In a previous post I entertain with the data of my newborn daughter’s daily habits. After publishing the article I was asked if the number of barfing events per day was Poisson distributed. I want to do a small research about that. I’m also sorry if anybody is disguised by the subject, but the curious question cannot be left unanswered.

In my previous data I haven’t collected vomiting events because it has never been an issue with her. My daughter rather used to burp – only after being fed and in about 90% of the cases. However, such a data also has not been collected.

Let us focus now more on the statistical aspect of the analysis. I’m rather a frequentist, but given no proper data I cannot infer on the burping distribution. That is why I should perform the analysis in Bayesian style.

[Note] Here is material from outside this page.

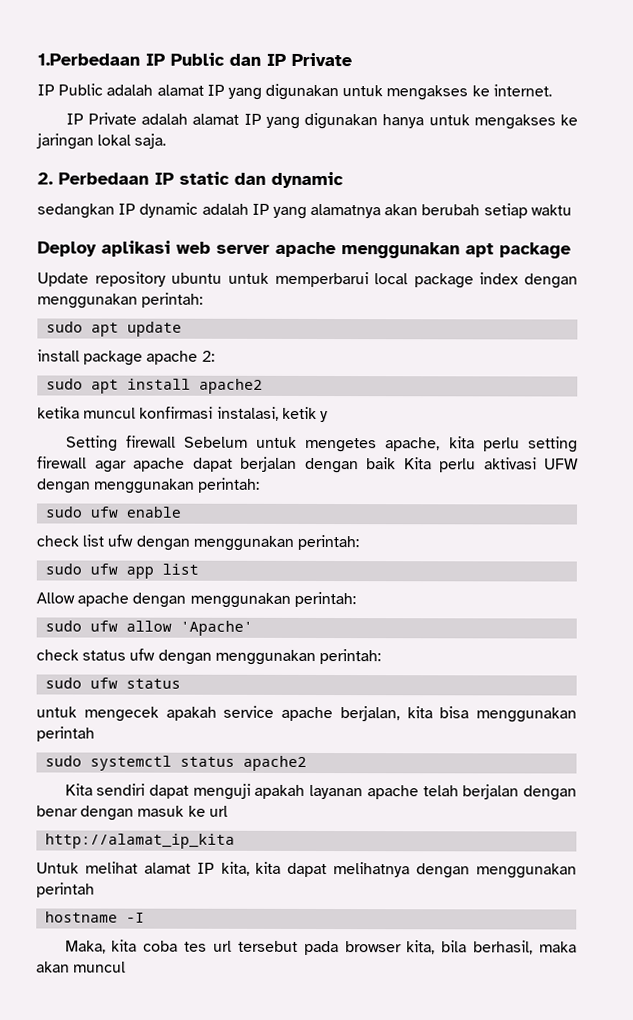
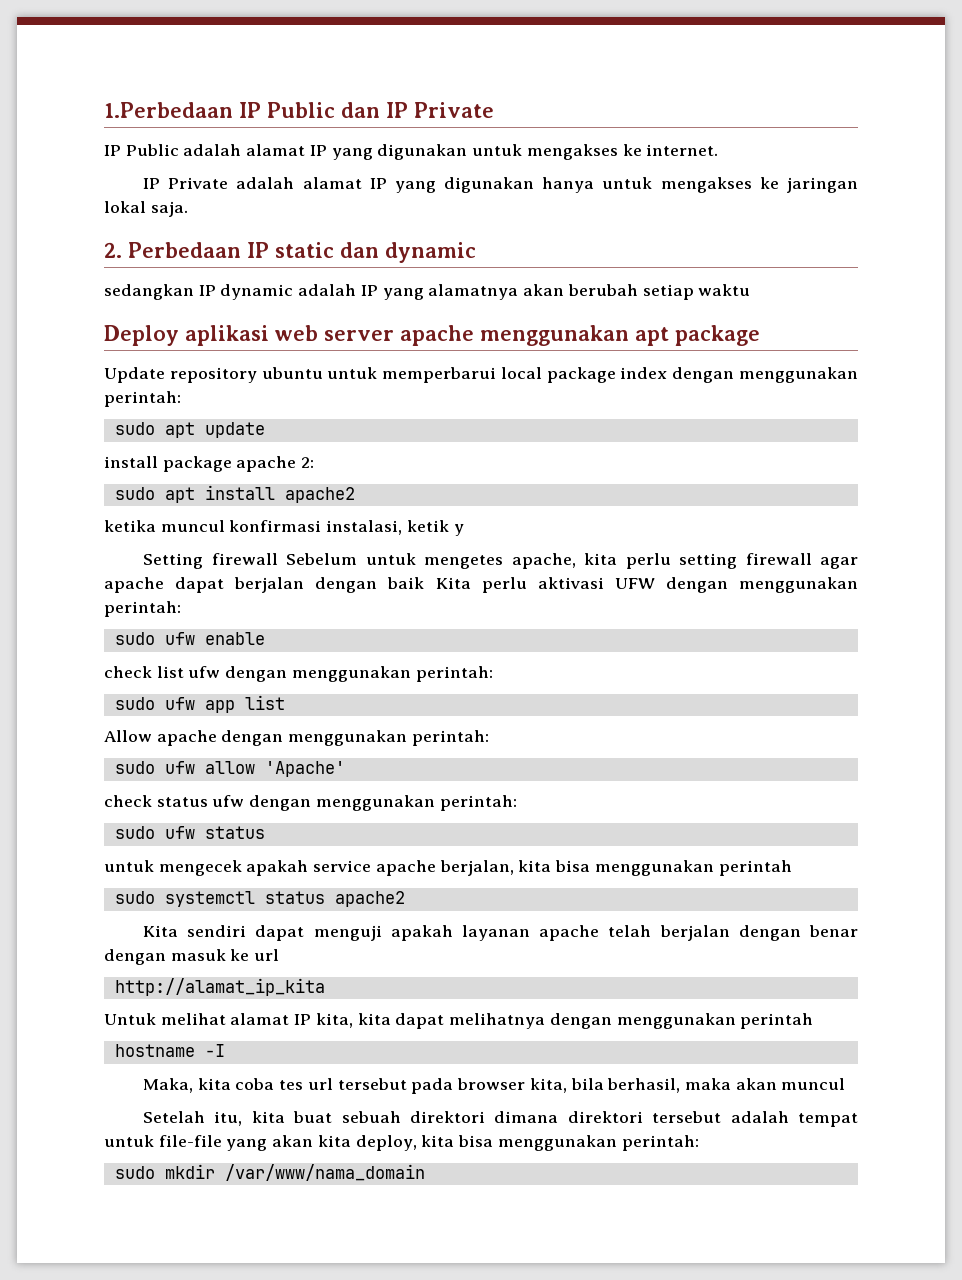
+ Setelah itu, kita buat sebuah direktori dimana direktori tersebut adalah tempat untuk file-file yang akan kita deploy, kita bisa menggunakan perintah:
+ sudo mkdir /var/www/nama_domain

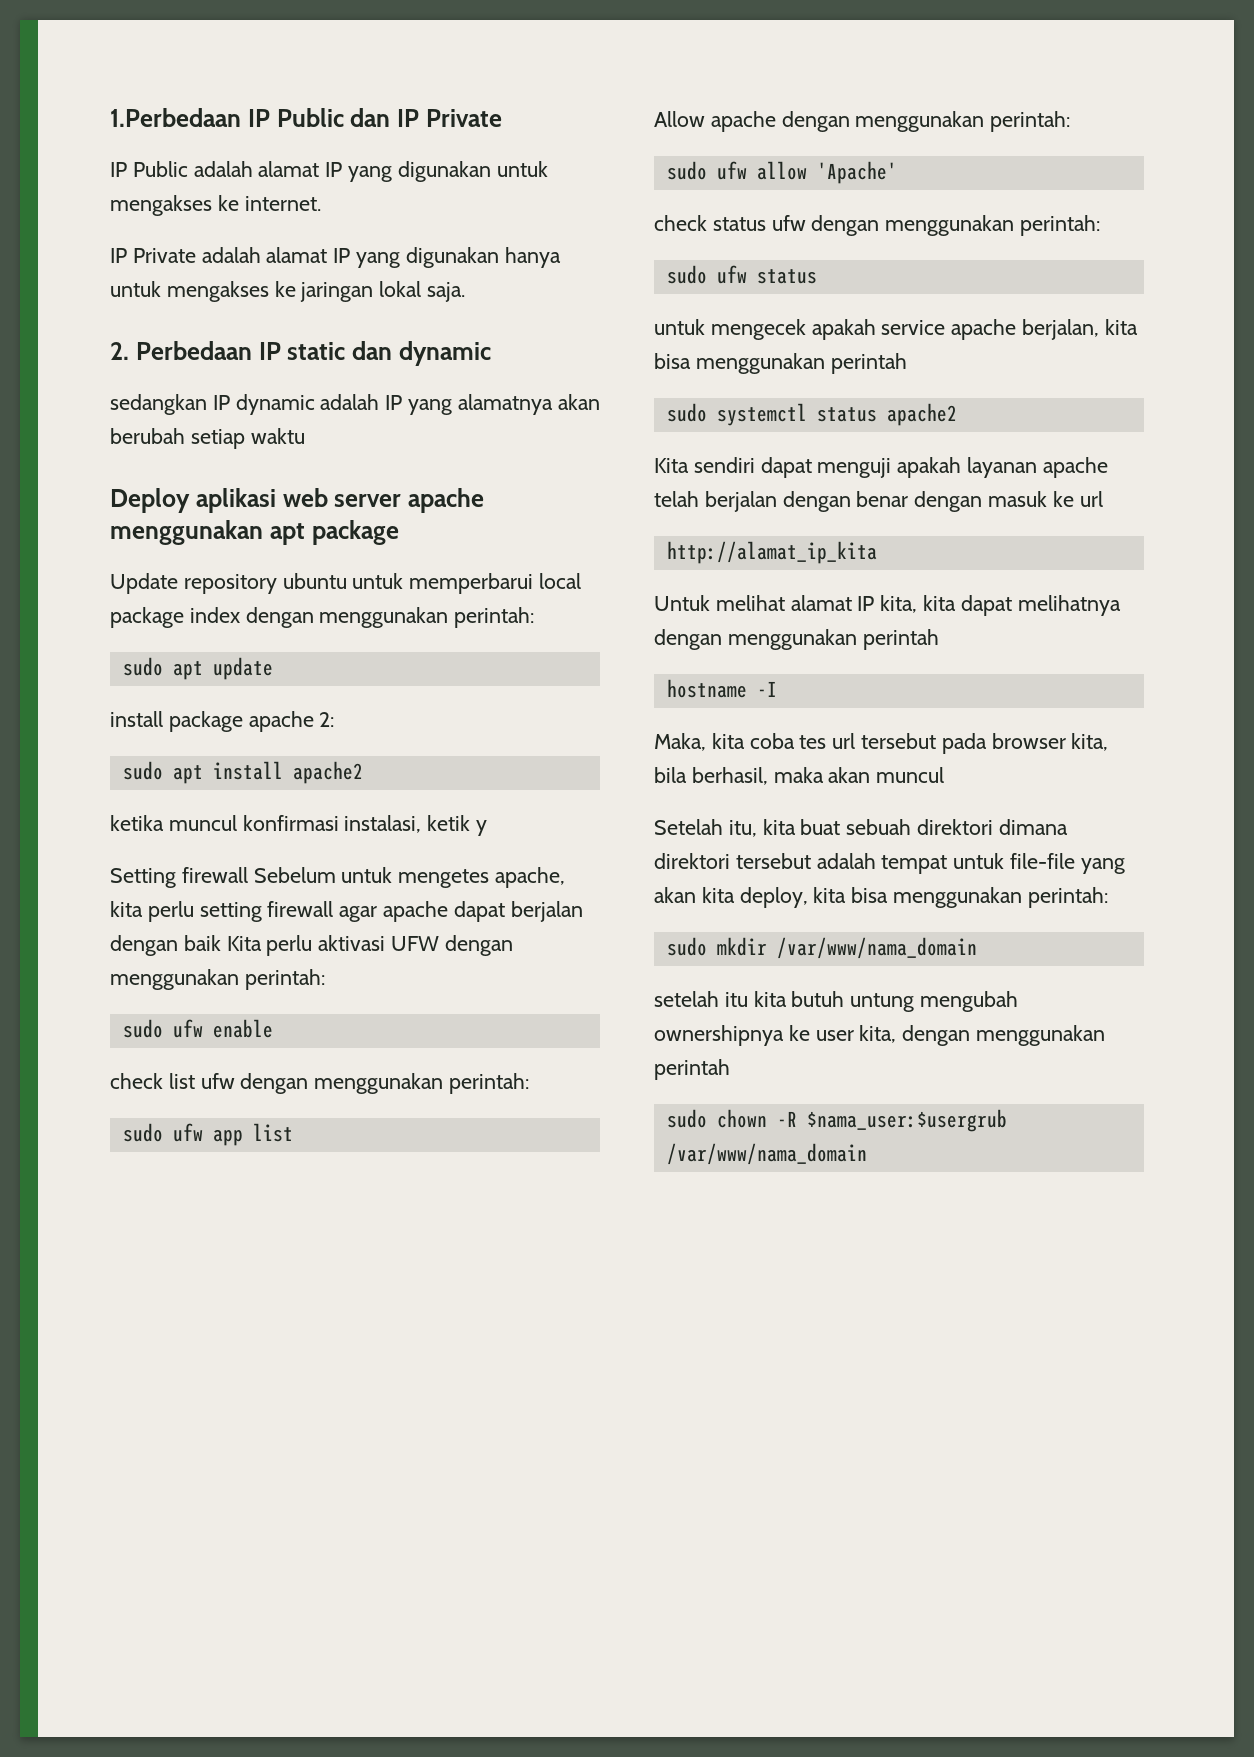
+ setelah itu kita butuh untung mengubah ownershipnya ke user kita, dengan menggunakan perintah
+ sudo chown -R $nama_user:$usergrub /var/www/nama_domain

Our goal is to find a distribution of the number of burping events per day, π(θ). We know the distribution of daily burping events given the number of feedings. It is simply a Binomial distribution f(θ|n)=B(n, 0.9), as the probability of the single event is 90% after a feeding. The additional variable “feedings” in the data is a sample of the distribution of the number of daily feedings, π(n). Therefore, using Bayes’ Theorem we can write

π(θ)∝∫f(θ|n)·π(n)dn.

However, we don’t know the analytical density function of π(n), so we cannot calculate the posterior. We only possess a sample of the prior distribution consisting in 73 observations. Therefore, we can use a bootstrap simulation to get an estimate of the posterior. The procedure has a very simple idea and it might be hard to believe that it actually works. It is just a simple version of Monte Carlo simulation.

At first we pick some huge number T that is going to be the number of simulations. Each simulation step consists of:

  • Take ni as a single sample with replacement from the data of daily feedings.
  • Each observation ni is assumed to be from the prior distribution π(n).
  • For the observation ni, simulate another variable yi from the distribution B(ni, 0.9).
  • The histogram of variables yi is an estimate of the posterior density π(θ).

In figure 1 we can compare the posterior and prior distribution. The prior is a skewed distribution with mean 10.3 and variance 2.2. The posterior is more symmetrically distributed with mean 9.24 and variance 2.7.

Rplot_001
Figure 1. Comparison of prior and posterior distribution

Let us consequently find a distribution for the posterior. In figure 2, the kernel estimate of the posterior is drawn in blue. Certainly, the posterior is discrete, but continuous density functions are better for eye comparisons. In addition, you can see the kernel estimate of  a Poisson distribution with the parameter λ equal to the sample mean (9.24) and a normal distribution with maximum likelihood estimators of μ and σ2, hence N(9.24, 2.7).

Rplot_002
Figure 2. Comparison of the kernel estimator of the posterior distribution with a Poisson and a normal distribution.

The final comment is that the number of burping events per day is NOT Poisson distributed. The distribution of burping is highly under-dispersed. We have rather found that the posterior is approximately normally distributed (certainly after correction of discreteness – if Z is a normal random variable, then the posterior is the random variable Z rounded to its integer part).

Well, it is quite surprising for me. I expected it to be a bimodal, skewed or heavy tailed, not an uninformative Gaussian distribution.